* [Prompt] Repeat every entry exactly. Pictures stay out.

* [The input]
**********

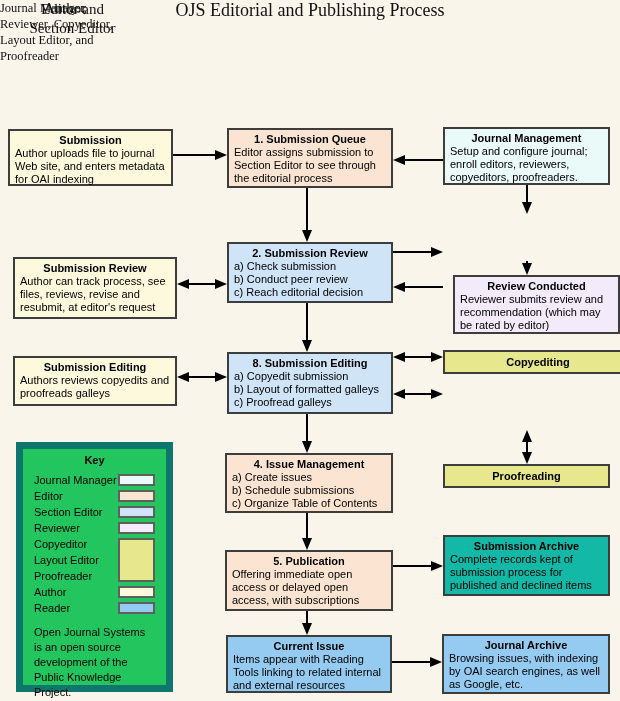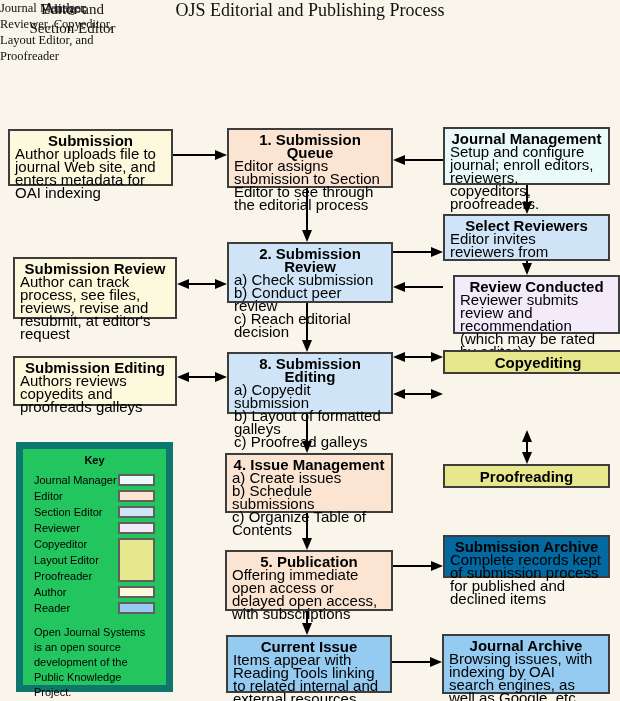--- a/index.html
+++ b/index.html
@@ -18,7 +18,7 @@
   .fbox {
     position:absolute; box-sizing:border-box;
     border:2px solid #3d3d3d; padding:3px 5px 2px 5px;
-    font-size:15px; line-height:13px;
+    font-size:11px; line-height:13px;
   }
   .fbox .t { font-weight:bold; text-align:center; }
   .fbox .b { white-space:pre-line; }

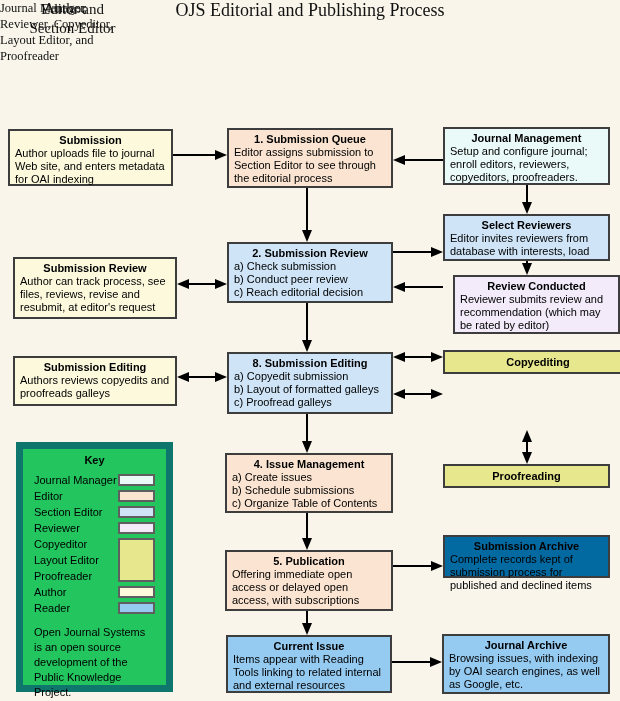--- a/index.html
+++ b/index.html
@@ -73,10 +73,6 @@
     <div class="t">Journal Management</div>
     <div class="b">Setup and configure journal; enroll editors, reviewers, copyeditors, proofreaders.</div>
   </div>
-  <div class="fbox" style="left: 443px; top: 214px; width: 167px; height: 47px; overflow: hidden; background: rgb(207, 229, 247);">
-    <div class="t">Select Reviewers</div>
-    <div class="b">Editor invites reviewers from database with interests, load</div>
-  </div>
   <div class="fbox" style="left: 443px; top: 275px; width: 167px; height: 59px; background: rgb(243, 235, 250); margin-left: 10px;">
     <div class="t">Review Conducted</div>
     <div class="b">Reviewer submits review and recommendation (which may be rated by editor)</div>

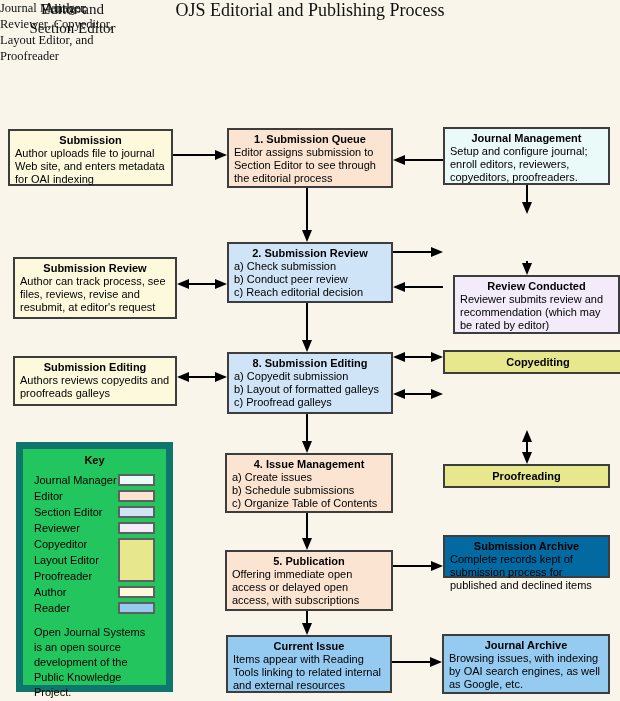--- a/index.html
+++ b/index.html
@@ -113,7 +113,7 @@
     <div class="t">5. Publication</div>
     <div class="b">Offering immediate open access or delayed open access, with subscriptions</div>
   </div>
-  <div class="fbox" style="left: 443px; top: 535px; width: 167px; height: 43px; background: #0369a1;">
+  <div class="fbox" style="left: 443px; top: 535px; width: 167px; height: 61px; background: #14b8a6;">
     <div class="t">Submission Archive</div>
     <div class="b">Complete records kept of submission process for published and declined items</div>
   </div>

**********

* [Task output]
--- a/index.html
+++ b/index.html
@@ -18,7 +18,7 @@
   .fbox {
     position:absolute; box-sizing:border-box;
     border:2px solid #3d3d3d; padding:3px 5px 2px 5px;
-    font-size:15px; line-height:13px;
+    font-size:11px; line-height:13px;
   }
   .fbox .t { font-weight:bold; text-align:center; }
   .fbox .b { white-space:pre-line; }

--- a/index.html
+++ b/index.html
@@ -73,10 +73,6 @@
     <div class="t">Journal Management</div>
     <div class="b">Setup and configure journal; enroll editors, reviewers, copyeditors, proofreaders.</div>
   </div>
-  <div class="fbox" style="left: 443px; top: 214px; width: 167px; height: 47px; overflow: hidden; background: rgb(207, 229, 247);">
-    <div class="t">Select Reviewers</div>
-    <div class="b">Editor invites reviewers from database with interests, load</div>
-  </div>
   <div class="fbox" style="left: 443px; top: 275px; width: 167px; height: 59px; background: rgb(243, 235, 250); margin-left: 10px;">
     <div class="t">Review Conducted</div>
     <div class="b">Reviewer submits review and recommendation (which may be rated by editor)</div>

--- a/index.html
+++ b/index.html
@@ -113,7 +113,7 @@
     <div class="t">5. Publication</div>
     <div class="b">Offering immediate open access or delayed open access, with subscriptions</div>
   </div>
-  <div class="fbox" style="left: 443px; top: 535px; width: 167px; height: 43px; background: #0369a1;">
+  <div class="fbox" style="left: 443px; top: 535px; width: 167px; height: 61px; background: #14b8a6;">
     <div class="t">Submission Archive</div>
     <div class="b">Complete records kept of submission process for published and declined items</div>
   </div>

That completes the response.